Reputation: 223
I am trying to clean a column:
df:
+-----+------------------+--------------------+--------------------+--------------+--------------+
| | league | home_team | away_team | home_score | away_score |
+=====+==================+====================+====================+==============+==============+
| 0 | Champions League | APOEL | Qarabag | 1 | 2 |
+-----+------------------+--------------------+--------------------+--------------+--------------+
| 1 | Champions League | FC Copenhagen | TNS | 1 | 0 |
+-----+------------------+--------------------+--------------------+--------------+--------------+
| 2 | Champions League | AIK | Maribor | 3 | 2 ET |
+-----+------------------+--------------------+--------------------+--------------+--------------+
expected
df:
+-----+------------------+--------------------+--------------------+--------------+--------------+
| | league | home_team | away_team | home_score | away_score |
+=====+==================+====================+====================+==============+==============+
| 0 | Champions League | APOEL | Qarabag | 1 | 2 |
+-----+------------------+--------------------+--------------------+--------------+--------------+
| 1 | Champions League | FC Copenhagen | TNS | 1 | 0 |
+-----+------------------+--------------------+--------------------+--------------+--------------+
| 2 | Champions League | AIK | Maribor | 3 | 2 |
+-----+------------------+--------------------+--------------------+--------------+--------------+
I am trying
df['away_score'] = df['away_score'].astype(str).str.replace('(\s?\w+)$', '', regex=True)
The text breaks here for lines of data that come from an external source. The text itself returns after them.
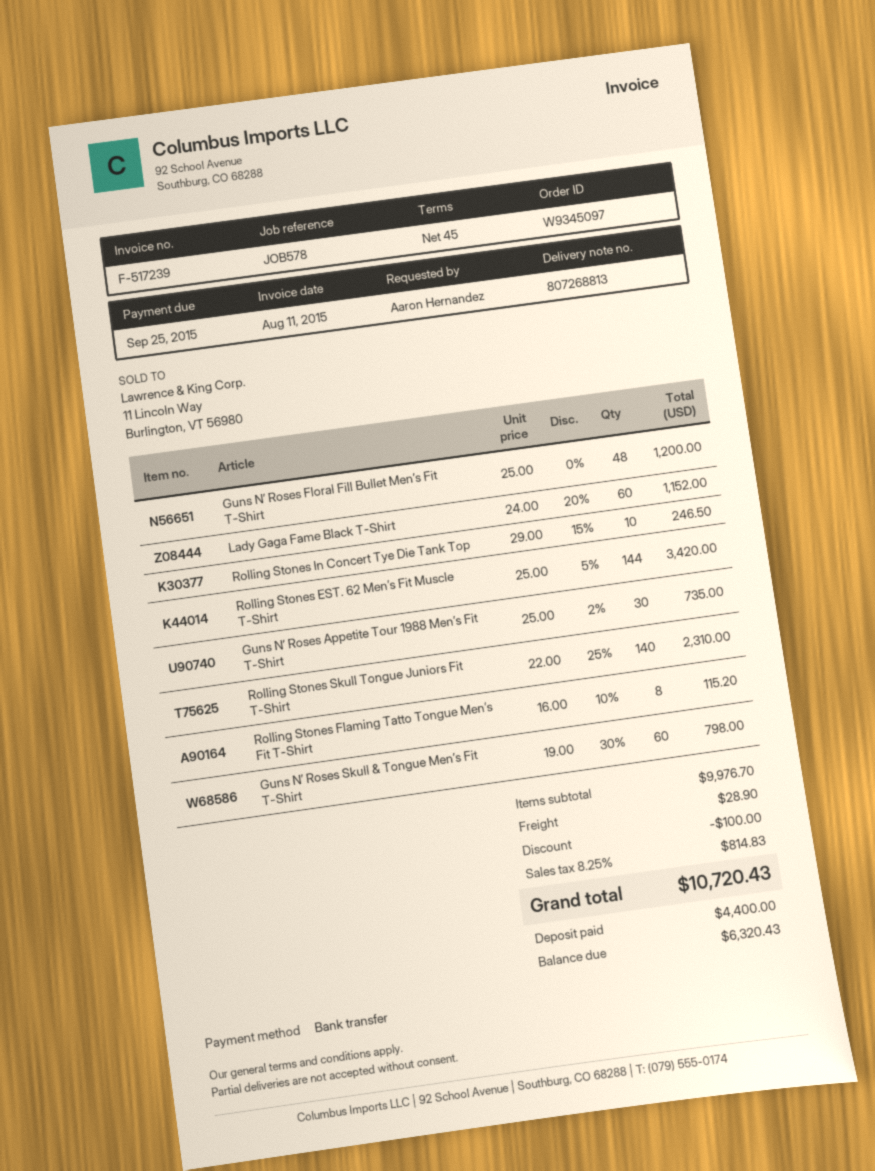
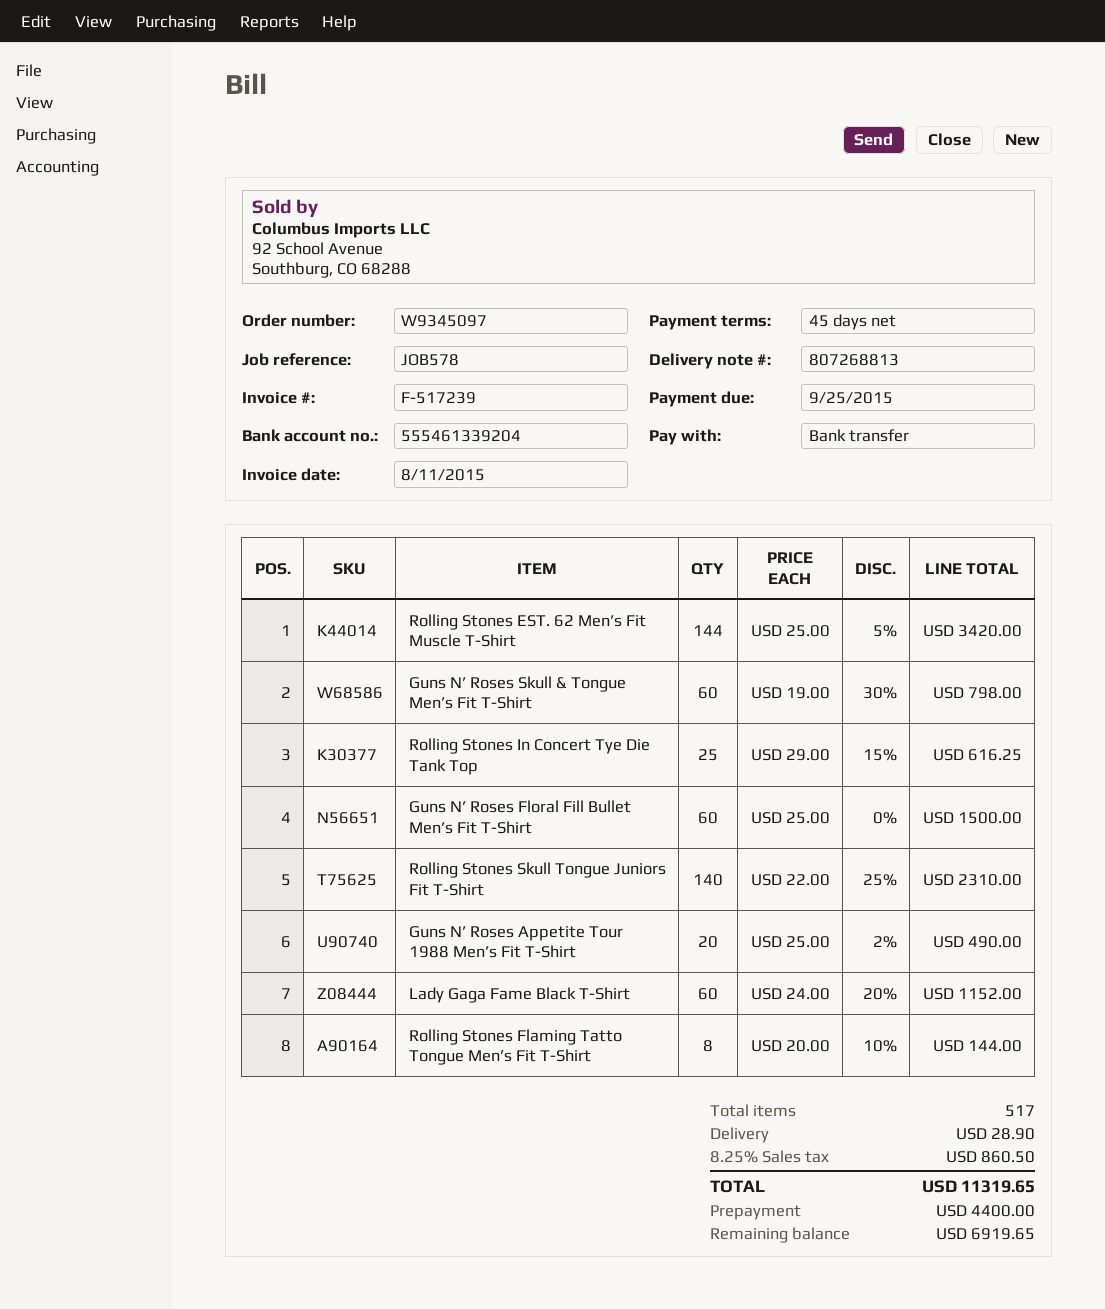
Guns N’ Roses Floral Fill Bullet Men’s Fit T-Shirt: 48 x 25.00 = 1200.00 -> 60 x 25.00 = 1500.00
Rolling Stones In Concert Tye Die Tank Top: 10 x 29.00 - 15% = 246.50 -> 25 x 29.00 - 15% = 616.25
Guns N’ Roses Appetite Tour 1988 Men’s Fit T-Shirt: 30 x 25.00 - 2% = 735.00 -> 20 x 25.00 - 2% = 490.00
Rolling Stones Flaming Tatto Tongue Men’s Fit T-Shirt: 8 x 16.00 - 10% = 115.20 -> 8 x 20.00 - 10% = 144.00
discount: 100.00 -> none
tax: 8.25% = 814.83 -> 8.25% = 860.50
total: 10720.43 -> 11319.65
balance: 6320.43 -> 6919.65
(works on regex101 but not in pandas)
But all the data in column is being replaced.
+-----+------------------+--------------------+--------------------+--------------+--------------+
| | league | home_team | away_team | home_score | away_score |
+=====+==================+====================+====================+==============+==============+
| 0 | Champions League | APOEL | Qarabag | 1 | |
+-----+------------------+--------------------+--------------------+--------------+--------------+
| 1 | Champions League | FC Copenhagen | TNS | 1 | |
+-----+------------------+--------------------+--------------------+--------------+--------------+
| 2 | Champions League | AIK | Maribor | 3 | 2 |
+-----+------------------+--------------------+--------------------+--------------+--------------+
What should be the correct regex?
Upvotes: 1
Views: 70
Reputation: 223
I tried this regex, and it worked.
df['away_score'] = df['away_score'].astype(str).str.replace('[a-zA-Z]', '', regex=True)
Upvotes: 2
Reputation: 23217
To clean up the text completely (including space), you should use:
df['away_score'] = df['away_score'].astype(str).str.replace('[a-zA-Z\s]', '', regex=True)
This way, you can also clean up the spaces before the alphabets, e.g. the space before ET
in ET
.
If you want to clean up not only text but also some non-digit including symbols (leaving only digits), you can use:
df['away_score'] = df['away_score'].astype(str).str.replace('\D', '', regex=True)
Upvotes: 1